Hello,
I'm currently running 2014.7.2 and after removing some minions that were VMs using Foreman with the foreman-salt plugging (hence deleting their keys), the data I get from mine while targeting using grain is always from the minions that are now gone.
I've tried using salt-run cache.clear_all tgt='*'
, salt '*' saltutil.clear_cache
and salt '*' mine.flush
and nothing seems to change the outcome.
What I'm trying to run is salt-call mine.get 'kernel:Linux' backend_ip_addr grain
in a template so it looks like {% for host, ips in salt['mine.get']('kernel:Linux', 'backend_ip_addr', 'grain').items() %}
.
If I do salt-call mine.get '*' backend_ip_addr
I get data without the dead minions. Weirdly enough If do something like salt-call mine.get 'os:Ubuntu' backend_ip_addr grain
. I only get data from the same host as the minion I'm running this on even if there is many more minions that are running Ubuntu.
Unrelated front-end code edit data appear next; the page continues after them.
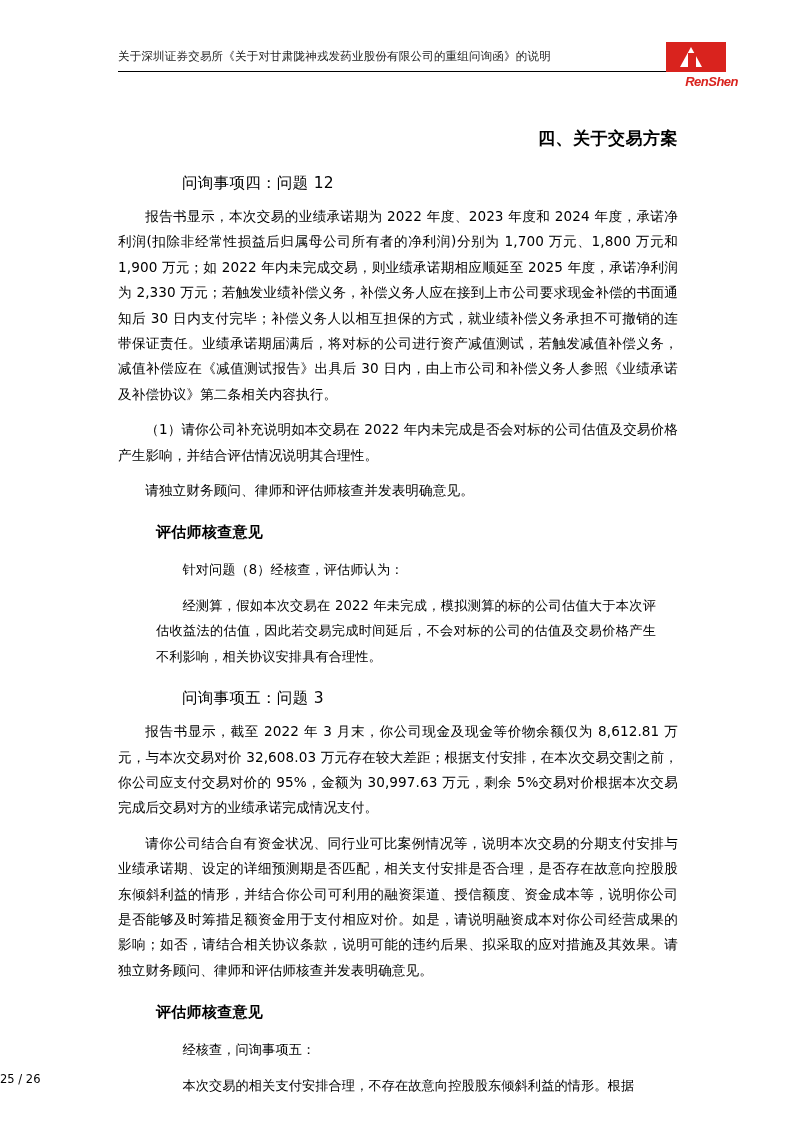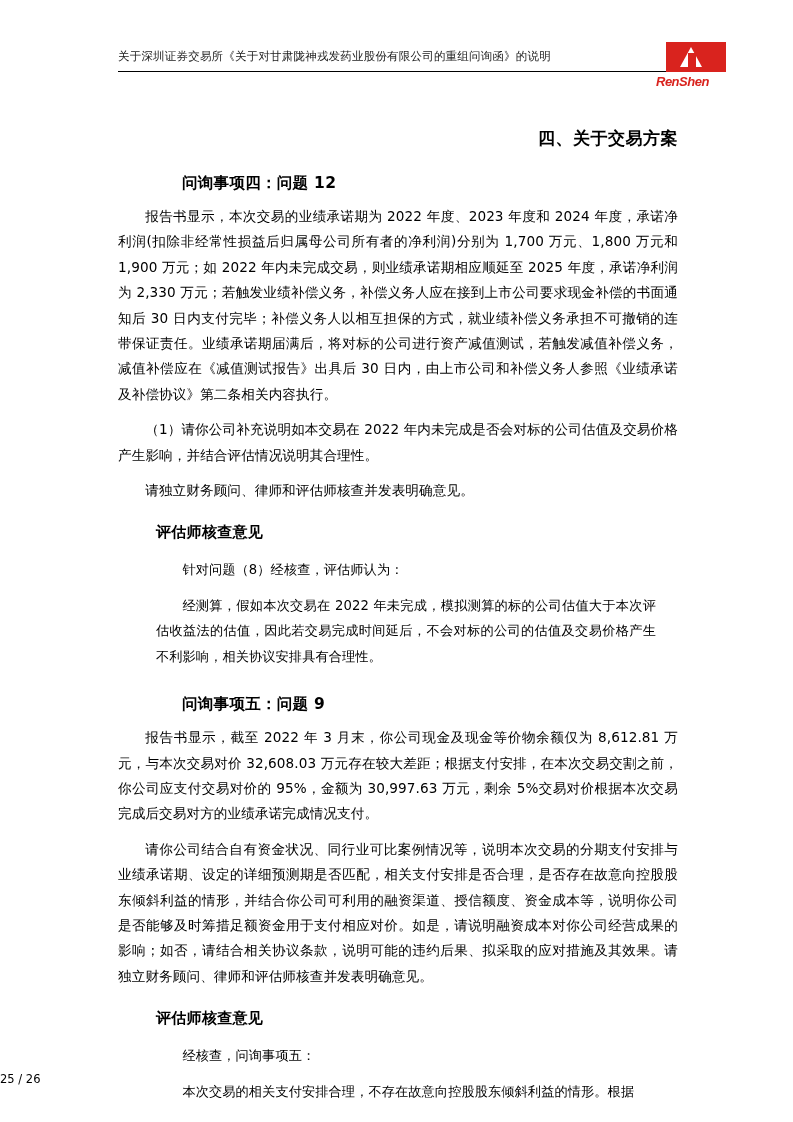"RenShen" .logo-text { text-align: left -> right }
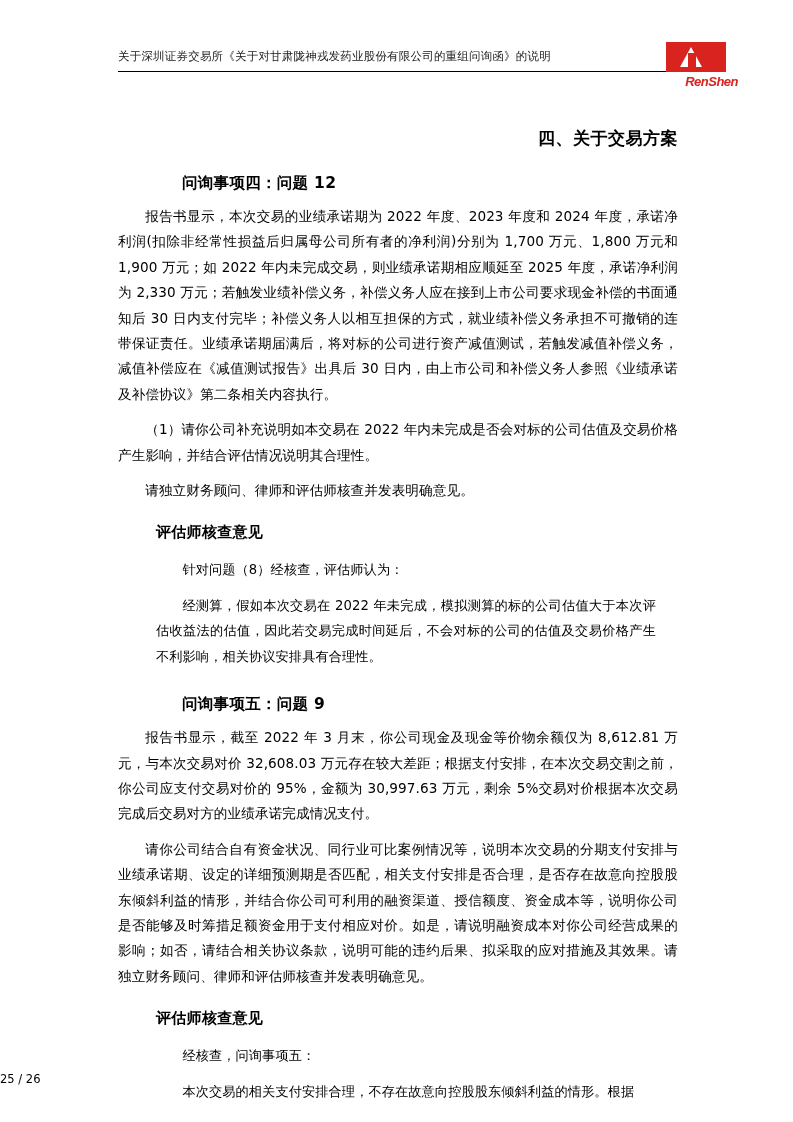"问询事项四：问题 12" h2.sub { font-weight: bold -> normal; margin: 6px 0 8px 38px -> 0 0 8px 38px }
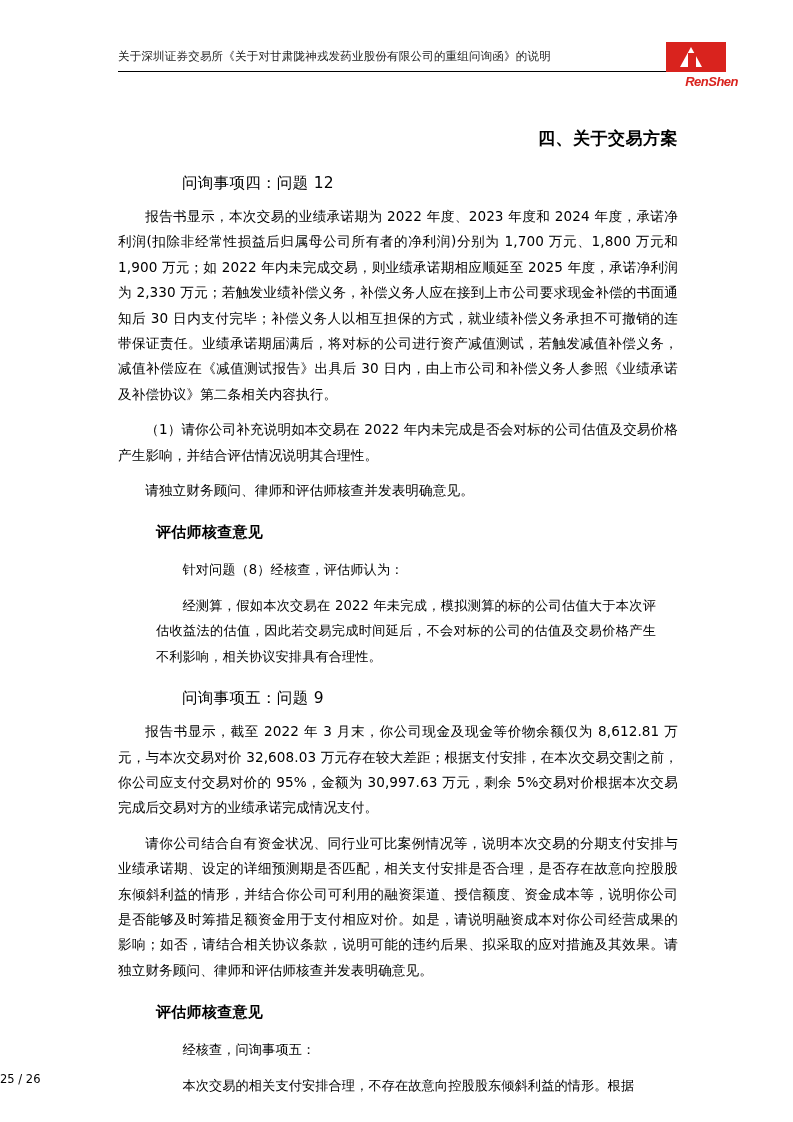"问询事项五：问题 9" h2.sub { text: 9 -> 3 }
I've tried to target minions using pillar and I get either nothing or things that doesn't make sense...
Thank you.
What I ended up having to do was to go in /var/cache/salt/master
and delete all the minions that are dead by removing the whole directory. Than running salt '*' saltutil.clear_cache
. This seemed to finally worked and the data I receive is the correct one.
Hi @numkem - Thanks for reporting this bug! It looks to me like there are two things happening here that need to be addressed to fix this bug:
mine.flush
and the other cache function should probably be clearing that out as well.Hmm, I'm having a little trouble reproducing this. In my testing, using salt-run cache.clear_all tgt='*'
performs its intended function and the "dead" minions no longer appear in a mine query.
You've said here that after manually removing the master's cache directory that things work as expected. Could you please try again to use the cache runner to clear the cache and then before deleting this directory by hand, see if the "dead" minion data has been removed? If not, there may be some sort of strange bug in the cache cleaner.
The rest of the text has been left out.